拙宅は基本無自覚葵ちゃん→←自覚有のちーちゃんなので、御容赦を。
これも書けよと思ったけれど、書いたらいつまで経ってもアップ出来ないので。
葵ちゃん目線も本当はありました。
今回の話はあくまでちーちゃん目線なので書いていませんが、葵ちゃんが負けたのはわざとです。
ちーちゃんが視線を逸らした時の表情が余りにも悲痛なものだったので自分から負けにいきました。
ちーちゃんを追い掛けたのも、本当はずっと見ていたから。
いつもと違う覇気のないちーちゃんを心配していたのは事実で、いつも通りのお怒りモードを見た瞬間、ホッとして笑が零れたというのが裏話。

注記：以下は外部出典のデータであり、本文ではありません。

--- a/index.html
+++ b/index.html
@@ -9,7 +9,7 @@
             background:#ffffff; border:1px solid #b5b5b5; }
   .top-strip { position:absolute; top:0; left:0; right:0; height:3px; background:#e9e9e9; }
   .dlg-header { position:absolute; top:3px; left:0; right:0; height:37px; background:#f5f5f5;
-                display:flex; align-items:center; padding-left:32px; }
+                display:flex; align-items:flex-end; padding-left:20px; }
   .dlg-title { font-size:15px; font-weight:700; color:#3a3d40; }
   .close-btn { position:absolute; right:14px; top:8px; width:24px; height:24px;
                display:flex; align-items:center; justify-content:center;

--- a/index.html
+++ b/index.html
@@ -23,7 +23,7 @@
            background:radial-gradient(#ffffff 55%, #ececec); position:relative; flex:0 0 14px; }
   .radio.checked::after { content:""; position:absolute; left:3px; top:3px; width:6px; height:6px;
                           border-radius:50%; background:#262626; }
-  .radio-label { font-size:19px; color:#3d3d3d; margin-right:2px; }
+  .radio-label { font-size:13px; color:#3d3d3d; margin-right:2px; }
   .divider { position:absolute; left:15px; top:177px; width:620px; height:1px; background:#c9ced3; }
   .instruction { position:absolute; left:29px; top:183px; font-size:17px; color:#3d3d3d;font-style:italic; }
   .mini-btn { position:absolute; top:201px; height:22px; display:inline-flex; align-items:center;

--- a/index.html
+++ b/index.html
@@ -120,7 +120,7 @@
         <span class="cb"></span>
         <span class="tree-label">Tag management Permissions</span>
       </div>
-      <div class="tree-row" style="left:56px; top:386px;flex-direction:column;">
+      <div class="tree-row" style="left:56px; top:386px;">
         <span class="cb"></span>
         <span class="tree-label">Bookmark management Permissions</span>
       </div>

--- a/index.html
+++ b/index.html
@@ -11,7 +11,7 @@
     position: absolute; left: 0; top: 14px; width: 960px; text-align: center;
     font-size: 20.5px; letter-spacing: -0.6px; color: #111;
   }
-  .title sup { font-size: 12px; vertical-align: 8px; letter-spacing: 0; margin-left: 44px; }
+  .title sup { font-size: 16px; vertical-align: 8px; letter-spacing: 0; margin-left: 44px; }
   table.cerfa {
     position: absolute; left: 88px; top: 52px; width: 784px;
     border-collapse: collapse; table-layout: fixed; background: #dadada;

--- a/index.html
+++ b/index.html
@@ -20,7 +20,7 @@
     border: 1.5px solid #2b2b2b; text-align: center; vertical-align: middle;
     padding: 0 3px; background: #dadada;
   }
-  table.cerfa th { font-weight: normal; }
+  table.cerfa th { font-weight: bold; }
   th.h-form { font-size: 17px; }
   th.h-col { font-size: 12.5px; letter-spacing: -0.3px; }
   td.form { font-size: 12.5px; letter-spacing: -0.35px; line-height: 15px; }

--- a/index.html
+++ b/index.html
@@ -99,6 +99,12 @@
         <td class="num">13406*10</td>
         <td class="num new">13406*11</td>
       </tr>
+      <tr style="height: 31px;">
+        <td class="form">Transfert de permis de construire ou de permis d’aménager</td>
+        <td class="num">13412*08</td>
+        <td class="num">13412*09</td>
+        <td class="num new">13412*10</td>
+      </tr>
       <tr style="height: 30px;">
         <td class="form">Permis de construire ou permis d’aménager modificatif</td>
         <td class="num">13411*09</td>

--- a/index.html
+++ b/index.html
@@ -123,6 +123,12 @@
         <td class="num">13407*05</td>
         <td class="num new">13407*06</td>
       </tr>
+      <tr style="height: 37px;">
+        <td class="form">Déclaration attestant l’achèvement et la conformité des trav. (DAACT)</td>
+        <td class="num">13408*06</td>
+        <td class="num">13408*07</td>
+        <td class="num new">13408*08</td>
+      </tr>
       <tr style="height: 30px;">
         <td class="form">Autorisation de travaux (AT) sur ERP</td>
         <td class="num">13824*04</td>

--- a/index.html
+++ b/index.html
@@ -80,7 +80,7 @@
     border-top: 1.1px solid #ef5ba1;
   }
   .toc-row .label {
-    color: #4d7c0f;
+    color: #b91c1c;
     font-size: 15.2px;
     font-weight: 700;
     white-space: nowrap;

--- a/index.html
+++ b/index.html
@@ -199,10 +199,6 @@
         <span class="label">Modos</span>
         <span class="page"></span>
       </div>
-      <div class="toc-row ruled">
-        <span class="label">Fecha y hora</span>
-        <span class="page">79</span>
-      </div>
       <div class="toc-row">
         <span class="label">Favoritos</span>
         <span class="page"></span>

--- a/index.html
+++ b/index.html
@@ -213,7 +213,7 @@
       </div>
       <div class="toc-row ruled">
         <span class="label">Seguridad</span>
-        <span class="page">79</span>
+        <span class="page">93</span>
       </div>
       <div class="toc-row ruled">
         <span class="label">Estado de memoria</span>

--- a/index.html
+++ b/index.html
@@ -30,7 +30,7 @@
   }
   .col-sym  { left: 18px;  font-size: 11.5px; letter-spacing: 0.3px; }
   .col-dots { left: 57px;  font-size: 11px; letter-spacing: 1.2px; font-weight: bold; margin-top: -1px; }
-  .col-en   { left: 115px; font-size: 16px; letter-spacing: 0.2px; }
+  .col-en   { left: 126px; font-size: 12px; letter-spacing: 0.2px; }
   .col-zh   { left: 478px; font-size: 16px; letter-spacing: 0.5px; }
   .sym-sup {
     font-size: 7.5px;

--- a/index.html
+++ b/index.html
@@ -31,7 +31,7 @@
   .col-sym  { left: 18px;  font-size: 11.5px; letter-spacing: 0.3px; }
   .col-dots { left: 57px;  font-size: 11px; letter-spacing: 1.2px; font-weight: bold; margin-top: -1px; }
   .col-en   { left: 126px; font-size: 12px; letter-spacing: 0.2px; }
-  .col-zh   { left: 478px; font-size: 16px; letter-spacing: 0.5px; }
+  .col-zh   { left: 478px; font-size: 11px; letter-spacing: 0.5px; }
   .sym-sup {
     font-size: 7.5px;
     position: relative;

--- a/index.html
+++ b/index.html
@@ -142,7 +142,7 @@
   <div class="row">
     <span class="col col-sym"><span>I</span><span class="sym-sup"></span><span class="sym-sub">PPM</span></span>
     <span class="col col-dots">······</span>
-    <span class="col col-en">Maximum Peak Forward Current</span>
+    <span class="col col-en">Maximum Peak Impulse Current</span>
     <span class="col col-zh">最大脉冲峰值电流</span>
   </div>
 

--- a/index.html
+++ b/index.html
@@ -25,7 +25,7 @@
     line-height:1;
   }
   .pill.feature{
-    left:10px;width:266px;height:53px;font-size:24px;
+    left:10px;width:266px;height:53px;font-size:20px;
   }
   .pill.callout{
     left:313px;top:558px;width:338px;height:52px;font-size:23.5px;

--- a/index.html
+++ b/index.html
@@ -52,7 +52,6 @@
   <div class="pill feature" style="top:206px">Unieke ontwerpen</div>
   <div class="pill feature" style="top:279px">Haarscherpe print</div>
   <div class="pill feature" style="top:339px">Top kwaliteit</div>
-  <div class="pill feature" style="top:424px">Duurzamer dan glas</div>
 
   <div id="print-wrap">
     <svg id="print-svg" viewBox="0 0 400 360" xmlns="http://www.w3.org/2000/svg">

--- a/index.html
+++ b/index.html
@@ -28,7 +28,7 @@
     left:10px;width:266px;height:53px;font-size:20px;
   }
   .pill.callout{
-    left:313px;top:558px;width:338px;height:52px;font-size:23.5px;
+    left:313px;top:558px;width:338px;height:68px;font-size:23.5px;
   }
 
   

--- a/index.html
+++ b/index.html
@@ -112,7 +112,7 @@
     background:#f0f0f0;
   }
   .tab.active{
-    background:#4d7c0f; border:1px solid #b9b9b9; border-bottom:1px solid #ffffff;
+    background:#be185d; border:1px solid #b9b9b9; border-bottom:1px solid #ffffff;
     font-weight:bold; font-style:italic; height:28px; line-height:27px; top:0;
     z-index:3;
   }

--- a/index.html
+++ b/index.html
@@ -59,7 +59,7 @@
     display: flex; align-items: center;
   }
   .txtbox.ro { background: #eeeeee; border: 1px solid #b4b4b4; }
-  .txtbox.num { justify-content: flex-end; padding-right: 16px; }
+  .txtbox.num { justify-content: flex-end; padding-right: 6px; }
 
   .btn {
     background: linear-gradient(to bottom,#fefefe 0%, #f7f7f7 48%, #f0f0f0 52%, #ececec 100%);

それと、ちーちゃんの唇を乗せた人差し指は……一人でいる時に自分の唇に……というのも裏話。
そして最後は後日談。
葵ちゃんはしばらく秀ちゃんから地味ーな嫌がらせを受けるっていうね(笑)。
本当に何年ぶりかの駄文でした。
余りにも下手くそというか言葉の回し方を思い出せなくて、まー辛かったですが、ひとつ消化出来て良かったです。
読んでくださって、ありがとうございました。
追記です。
ここに入れたので、気が向いたら続きを書くかも知れません(笑)。